BRIGHAM CITY — Theatre goes in cycles, and as much as we try to avoid it, there always seems to be those one or two shows that everyone is producing for whatever reason. It’s like a flavor of the month club, and it could be argued that there are pros and cons to this bandwagon style of community theatre. One community does the show, lots of people see it, think ‘that’s a fun show, we should do it!’. You know where to rent or borrow props and costumes, your community base gets excited because they’ve just seen friends or family in that show and there’s a part that’s perfect for them, too! But the flavor of the month can become stale or bland. Care must be taken to avoid cookie cutter productions or flavorless copies.
Freaky Friday is a current show that falls into this pattern. With a book by Bridget Carpenter, music by Tom Kitt, and lyrics by Brian Yorkey, this incarnation is based on the 1972 novel by Mary Rodgers and several Disney film versions. As a live theatre piece, there are real flaws: too many locales, too many side characters, no real villain, and awkward scene changes. The Brigham City Fine Arts Center has put their hand to this fan favorite with mixed results. The Fine Arts Center is a small-scale venue tucked just off Main Street and housed in a modest building that would be easy to miss unless you knew it was there.
The performing space seems to be a multi-purpose room that is living its best life as a theatre for now. It’s cozy and friendly, seating about 100 at first glance. The audience ranges around three sides of a flat playing area with a slightly raised platform at the fourth side. The whole set up feels a touch like a junior high school gymnatorium, with better acoustics. Thrust stages are fun and give the actors and audience members alike a new perspective and opportunity for closer intimacy during the show. But it can also detract from the performance if you get stuck looking at actors’ backs the whole night, as was often the case in this production. I was seated in the downstage front section of the audience, and thus my view was perfect. However, anyone who was seated in either side section (comprising two thirds of the potential audience) got the shaft. Director Laura Anderson blocked every scene oriented directly downstage and placed as far downstage center as possible which created unfortunate sightlines for most of the patrons.
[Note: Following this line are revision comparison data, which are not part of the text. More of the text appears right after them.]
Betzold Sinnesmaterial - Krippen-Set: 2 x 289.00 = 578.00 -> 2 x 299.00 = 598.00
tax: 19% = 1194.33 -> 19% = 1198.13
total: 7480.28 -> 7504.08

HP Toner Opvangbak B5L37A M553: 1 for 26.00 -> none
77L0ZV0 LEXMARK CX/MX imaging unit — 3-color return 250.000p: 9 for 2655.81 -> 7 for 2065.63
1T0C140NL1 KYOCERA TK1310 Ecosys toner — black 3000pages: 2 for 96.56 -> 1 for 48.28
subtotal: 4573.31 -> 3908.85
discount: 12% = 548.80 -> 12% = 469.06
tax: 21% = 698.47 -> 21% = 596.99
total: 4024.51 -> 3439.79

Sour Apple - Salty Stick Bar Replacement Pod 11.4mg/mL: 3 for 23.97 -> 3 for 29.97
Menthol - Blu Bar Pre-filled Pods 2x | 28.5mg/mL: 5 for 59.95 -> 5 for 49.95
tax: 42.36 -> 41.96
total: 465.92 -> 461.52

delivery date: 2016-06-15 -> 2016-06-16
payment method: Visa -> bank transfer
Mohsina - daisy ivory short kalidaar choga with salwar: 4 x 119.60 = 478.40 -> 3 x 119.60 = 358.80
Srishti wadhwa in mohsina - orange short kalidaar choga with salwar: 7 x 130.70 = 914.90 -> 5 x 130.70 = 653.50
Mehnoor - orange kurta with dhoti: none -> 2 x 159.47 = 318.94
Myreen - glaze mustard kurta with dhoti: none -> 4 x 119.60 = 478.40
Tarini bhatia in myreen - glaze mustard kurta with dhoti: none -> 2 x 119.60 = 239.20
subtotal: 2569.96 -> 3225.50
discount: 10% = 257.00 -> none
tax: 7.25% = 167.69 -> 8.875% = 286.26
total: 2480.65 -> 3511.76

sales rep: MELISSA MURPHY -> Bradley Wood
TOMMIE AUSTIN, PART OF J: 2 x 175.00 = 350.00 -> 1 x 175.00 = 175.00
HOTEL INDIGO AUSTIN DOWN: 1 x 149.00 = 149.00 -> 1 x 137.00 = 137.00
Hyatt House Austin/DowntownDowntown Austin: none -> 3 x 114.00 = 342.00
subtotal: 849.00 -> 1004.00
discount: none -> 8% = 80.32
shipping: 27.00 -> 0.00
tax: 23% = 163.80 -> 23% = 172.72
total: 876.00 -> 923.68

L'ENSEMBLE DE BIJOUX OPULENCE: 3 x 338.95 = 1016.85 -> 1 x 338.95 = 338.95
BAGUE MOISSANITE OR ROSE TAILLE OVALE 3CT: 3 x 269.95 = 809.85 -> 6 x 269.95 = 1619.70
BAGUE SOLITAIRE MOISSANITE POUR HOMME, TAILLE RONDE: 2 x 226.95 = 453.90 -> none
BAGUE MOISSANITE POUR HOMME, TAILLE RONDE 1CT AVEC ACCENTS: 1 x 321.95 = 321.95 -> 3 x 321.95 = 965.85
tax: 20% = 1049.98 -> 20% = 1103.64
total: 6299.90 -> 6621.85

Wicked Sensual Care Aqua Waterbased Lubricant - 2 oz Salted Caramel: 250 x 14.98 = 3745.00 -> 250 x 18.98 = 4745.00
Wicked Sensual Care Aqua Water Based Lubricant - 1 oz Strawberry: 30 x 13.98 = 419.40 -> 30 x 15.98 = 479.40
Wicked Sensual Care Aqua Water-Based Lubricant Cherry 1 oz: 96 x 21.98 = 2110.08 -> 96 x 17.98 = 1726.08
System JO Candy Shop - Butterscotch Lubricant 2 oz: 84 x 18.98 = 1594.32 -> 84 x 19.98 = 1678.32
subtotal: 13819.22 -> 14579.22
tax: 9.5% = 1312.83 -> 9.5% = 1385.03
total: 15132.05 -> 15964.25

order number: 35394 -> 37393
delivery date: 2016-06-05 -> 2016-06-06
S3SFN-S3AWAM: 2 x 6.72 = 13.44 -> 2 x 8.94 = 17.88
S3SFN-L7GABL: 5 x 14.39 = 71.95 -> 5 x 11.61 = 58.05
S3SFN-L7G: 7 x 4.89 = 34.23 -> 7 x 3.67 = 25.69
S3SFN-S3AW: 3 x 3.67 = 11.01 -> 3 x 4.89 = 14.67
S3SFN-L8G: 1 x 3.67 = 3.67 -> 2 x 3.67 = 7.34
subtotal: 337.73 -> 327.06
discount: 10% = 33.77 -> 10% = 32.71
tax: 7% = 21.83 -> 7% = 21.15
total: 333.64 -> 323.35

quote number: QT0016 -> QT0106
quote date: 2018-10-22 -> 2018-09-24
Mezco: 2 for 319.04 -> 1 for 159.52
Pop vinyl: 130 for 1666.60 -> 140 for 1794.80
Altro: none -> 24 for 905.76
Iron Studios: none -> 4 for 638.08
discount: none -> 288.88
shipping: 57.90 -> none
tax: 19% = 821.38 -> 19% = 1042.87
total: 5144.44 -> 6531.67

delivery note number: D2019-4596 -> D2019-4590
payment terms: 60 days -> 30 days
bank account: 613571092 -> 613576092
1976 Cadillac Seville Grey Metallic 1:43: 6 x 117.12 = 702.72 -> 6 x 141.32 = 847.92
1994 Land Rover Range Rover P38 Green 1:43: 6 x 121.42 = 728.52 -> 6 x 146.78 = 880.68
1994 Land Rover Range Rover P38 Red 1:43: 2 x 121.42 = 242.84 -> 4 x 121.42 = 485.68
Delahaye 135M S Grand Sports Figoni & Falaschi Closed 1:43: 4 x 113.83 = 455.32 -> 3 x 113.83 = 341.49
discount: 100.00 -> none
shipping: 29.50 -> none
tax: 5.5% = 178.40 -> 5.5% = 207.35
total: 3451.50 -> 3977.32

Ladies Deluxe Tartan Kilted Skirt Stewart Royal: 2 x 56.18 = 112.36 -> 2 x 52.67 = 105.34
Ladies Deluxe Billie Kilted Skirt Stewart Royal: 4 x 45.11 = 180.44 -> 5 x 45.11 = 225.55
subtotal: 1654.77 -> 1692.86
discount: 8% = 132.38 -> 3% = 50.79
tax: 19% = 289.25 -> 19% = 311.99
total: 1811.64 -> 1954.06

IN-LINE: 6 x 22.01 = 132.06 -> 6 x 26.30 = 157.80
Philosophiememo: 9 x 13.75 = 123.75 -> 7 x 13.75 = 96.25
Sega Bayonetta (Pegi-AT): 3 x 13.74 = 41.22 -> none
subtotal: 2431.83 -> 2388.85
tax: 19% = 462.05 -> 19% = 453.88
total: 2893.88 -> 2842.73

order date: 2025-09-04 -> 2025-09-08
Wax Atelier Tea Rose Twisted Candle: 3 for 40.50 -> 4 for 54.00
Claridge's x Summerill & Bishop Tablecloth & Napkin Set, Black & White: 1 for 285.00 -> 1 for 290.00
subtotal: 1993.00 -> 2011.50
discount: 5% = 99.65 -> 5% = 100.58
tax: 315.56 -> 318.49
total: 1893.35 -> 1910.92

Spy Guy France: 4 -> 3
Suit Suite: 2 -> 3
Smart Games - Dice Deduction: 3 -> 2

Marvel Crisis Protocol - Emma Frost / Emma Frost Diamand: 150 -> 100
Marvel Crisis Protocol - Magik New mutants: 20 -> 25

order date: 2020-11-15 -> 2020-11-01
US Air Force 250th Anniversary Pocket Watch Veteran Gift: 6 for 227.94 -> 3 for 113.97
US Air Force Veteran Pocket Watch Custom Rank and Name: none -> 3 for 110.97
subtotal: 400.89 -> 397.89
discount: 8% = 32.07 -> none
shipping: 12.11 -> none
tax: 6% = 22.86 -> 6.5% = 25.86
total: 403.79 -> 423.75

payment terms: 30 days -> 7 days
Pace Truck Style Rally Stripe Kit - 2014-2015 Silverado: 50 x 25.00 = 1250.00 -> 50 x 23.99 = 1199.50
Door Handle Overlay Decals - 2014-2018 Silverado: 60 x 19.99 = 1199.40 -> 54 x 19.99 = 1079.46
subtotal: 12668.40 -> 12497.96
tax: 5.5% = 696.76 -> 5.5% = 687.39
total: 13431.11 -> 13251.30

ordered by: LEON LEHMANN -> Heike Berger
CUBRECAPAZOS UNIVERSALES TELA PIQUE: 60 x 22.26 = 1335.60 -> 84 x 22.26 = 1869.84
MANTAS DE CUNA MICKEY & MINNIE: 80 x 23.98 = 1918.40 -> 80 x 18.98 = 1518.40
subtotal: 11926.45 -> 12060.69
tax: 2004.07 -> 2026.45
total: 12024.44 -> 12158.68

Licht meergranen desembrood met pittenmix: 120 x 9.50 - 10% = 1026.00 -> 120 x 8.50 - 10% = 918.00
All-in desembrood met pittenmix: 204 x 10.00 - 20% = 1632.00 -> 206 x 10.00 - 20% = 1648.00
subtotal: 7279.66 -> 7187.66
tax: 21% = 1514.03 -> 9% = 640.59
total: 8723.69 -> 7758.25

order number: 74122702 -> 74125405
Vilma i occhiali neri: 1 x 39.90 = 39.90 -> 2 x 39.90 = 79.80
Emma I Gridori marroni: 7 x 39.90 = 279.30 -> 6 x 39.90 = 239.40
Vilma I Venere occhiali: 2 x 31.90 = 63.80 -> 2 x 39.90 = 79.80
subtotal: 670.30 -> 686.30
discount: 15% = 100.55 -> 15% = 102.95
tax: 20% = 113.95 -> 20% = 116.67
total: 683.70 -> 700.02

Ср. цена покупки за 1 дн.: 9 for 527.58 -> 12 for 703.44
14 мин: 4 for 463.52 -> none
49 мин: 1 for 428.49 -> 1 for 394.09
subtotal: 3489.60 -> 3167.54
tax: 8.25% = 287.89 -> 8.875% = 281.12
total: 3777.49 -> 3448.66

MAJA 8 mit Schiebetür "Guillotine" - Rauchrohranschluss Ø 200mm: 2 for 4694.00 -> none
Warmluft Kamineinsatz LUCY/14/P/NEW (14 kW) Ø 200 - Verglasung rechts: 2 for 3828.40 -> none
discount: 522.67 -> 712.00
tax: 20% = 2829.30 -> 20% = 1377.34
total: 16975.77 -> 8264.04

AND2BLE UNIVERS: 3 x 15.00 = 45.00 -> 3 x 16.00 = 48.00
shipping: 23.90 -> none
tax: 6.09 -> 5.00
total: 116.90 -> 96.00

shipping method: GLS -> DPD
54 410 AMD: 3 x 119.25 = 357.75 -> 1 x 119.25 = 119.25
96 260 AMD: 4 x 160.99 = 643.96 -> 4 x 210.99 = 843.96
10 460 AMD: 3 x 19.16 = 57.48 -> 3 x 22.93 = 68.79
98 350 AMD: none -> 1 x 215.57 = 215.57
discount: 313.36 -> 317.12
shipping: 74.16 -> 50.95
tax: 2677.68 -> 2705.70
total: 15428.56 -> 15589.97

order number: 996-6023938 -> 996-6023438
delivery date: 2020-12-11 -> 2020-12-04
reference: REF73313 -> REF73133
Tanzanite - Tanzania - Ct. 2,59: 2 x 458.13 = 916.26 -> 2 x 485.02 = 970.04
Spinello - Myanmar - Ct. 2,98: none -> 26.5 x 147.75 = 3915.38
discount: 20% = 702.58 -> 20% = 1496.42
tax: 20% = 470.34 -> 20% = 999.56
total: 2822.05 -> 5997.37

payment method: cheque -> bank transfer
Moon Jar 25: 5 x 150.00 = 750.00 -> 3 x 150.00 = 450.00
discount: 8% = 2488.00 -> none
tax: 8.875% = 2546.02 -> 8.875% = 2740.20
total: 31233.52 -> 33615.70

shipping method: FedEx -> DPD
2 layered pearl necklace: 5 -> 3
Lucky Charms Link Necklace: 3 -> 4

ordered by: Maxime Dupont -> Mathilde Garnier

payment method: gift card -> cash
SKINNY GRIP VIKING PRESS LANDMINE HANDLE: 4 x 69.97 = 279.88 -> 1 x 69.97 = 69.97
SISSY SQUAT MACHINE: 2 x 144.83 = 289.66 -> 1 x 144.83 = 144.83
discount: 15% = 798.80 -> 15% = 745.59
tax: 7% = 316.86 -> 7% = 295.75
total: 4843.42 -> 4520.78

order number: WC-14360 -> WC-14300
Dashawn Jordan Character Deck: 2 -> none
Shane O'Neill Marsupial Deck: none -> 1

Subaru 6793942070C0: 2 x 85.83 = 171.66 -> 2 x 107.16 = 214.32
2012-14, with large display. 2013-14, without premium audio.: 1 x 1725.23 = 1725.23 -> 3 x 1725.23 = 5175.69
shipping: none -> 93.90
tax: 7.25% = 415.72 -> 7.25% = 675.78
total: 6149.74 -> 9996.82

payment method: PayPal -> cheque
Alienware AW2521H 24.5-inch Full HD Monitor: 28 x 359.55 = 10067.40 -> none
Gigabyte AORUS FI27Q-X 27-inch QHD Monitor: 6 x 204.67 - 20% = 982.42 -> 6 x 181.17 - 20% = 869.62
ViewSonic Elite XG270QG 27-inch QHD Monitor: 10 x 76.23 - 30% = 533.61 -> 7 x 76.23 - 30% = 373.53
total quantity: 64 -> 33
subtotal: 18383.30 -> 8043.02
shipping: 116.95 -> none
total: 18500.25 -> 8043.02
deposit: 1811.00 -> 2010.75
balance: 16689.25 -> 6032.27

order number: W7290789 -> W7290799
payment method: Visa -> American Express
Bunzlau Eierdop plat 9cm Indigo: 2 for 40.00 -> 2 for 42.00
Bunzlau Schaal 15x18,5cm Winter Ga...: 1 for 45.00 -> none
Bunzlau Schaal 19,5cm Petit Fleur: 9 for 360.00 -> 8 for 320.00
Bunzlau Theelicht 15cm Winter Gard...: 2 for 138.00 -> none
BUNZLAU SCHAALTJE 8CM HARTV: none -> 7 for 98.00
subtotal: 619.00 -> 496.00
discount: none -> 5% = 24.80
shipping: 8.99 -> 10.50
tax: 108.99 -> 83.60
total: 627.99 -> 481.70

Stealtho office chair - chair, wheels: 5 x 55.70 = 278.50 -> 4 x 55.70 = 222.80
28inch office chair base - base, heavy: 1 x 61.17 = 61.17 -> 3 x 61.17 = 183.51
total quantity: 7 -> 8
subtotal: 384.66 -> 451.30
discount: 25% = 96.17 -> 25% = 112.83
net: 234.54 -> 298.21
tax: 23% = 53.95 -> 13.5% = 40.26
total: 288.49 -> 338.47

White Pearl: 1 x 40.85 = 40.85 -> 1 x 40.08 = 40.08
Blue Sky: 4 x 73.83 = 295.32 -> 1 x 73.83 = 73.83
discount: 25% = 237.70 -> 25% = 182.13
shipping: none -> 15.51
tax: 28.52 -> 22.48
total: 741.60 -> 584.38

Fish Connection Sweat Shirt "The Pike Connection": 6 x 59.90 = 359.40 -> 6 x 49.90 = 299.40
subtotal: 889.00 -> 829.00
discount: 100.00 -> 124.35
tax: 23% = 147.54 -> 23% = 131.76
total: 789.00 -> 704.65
Anderson did a good job in casting the show. Harriet Bauer as Ellie Blake and Amy Turner as Katherine Blake were both standout performers who carried the show from start to finish. Bauer and Turner had a great handle on their character’s physicality and expression, and when their characters switched bodies while under the spell of the hourglass, were able to keep their mannerisms consistent, which greatly added to the fun and believability of the storyline. These two ladies were the highlight and driving force behind the production. Turner especially had a great sense of angsty awkward teenager, and Bauer had a powerful voice that portrayed Ellie’s/Katherine’s thoughts and emotions well.
Other performances worth noting were Spencer Bawden as Mike, Katherine’s patient and long-suffering fiancé, who managed to convey a caring would-be step-father vibe without being creepy or cheesy, and Janelle Wiser as Torrey, Katherine’s high-strung and excitable assistant trying to hold her boss and her boss’s wedding together when everything else seems to be going to pot. Wiser had great dancing skills and vocal chops as well. The teen ensemble and the adult ensemble all played multiple parts and did a fine job distinguishing their various characters, Colton James Kraus was charming as Adam, and his duet with Fletcher, played by Zane Merkley, was sweet. Merkley was cute as Fletcher, Ellie’s annoying and quirky little brother, but was very difficult to understand. I missed almost everything he said, unfortunately.
The rest of the production staff appeared to be a tight-knit group of people who all pitched in to make the show happen. Costumes, lighting, props and sound design were all sufficient to their task of establishing time and place and character. The musical minus tracks were fine under the songs but too loud under the dialogue. Most leading characters wore microphones, which ought to have been unnecessary in such an intimate space and gave their voices a tinny quality. The choreography by Daphne Dixon was energetic and cute, didn’t advance storyline much, but didn’t detract from it either.
Overall this production of Freaky Friday is fun and a good example of a community pulling together to create a great memory and shared experience. It won’t set the pond on fire (this isn’t that kind of show), but has some terrific performances and entertaining moments. Fans will enjoy watching friends and family perform, and have a good time to boot. You might sing along with your favorite songs and remember to value the mother/daughter relationship as they navigate change and growth and family love.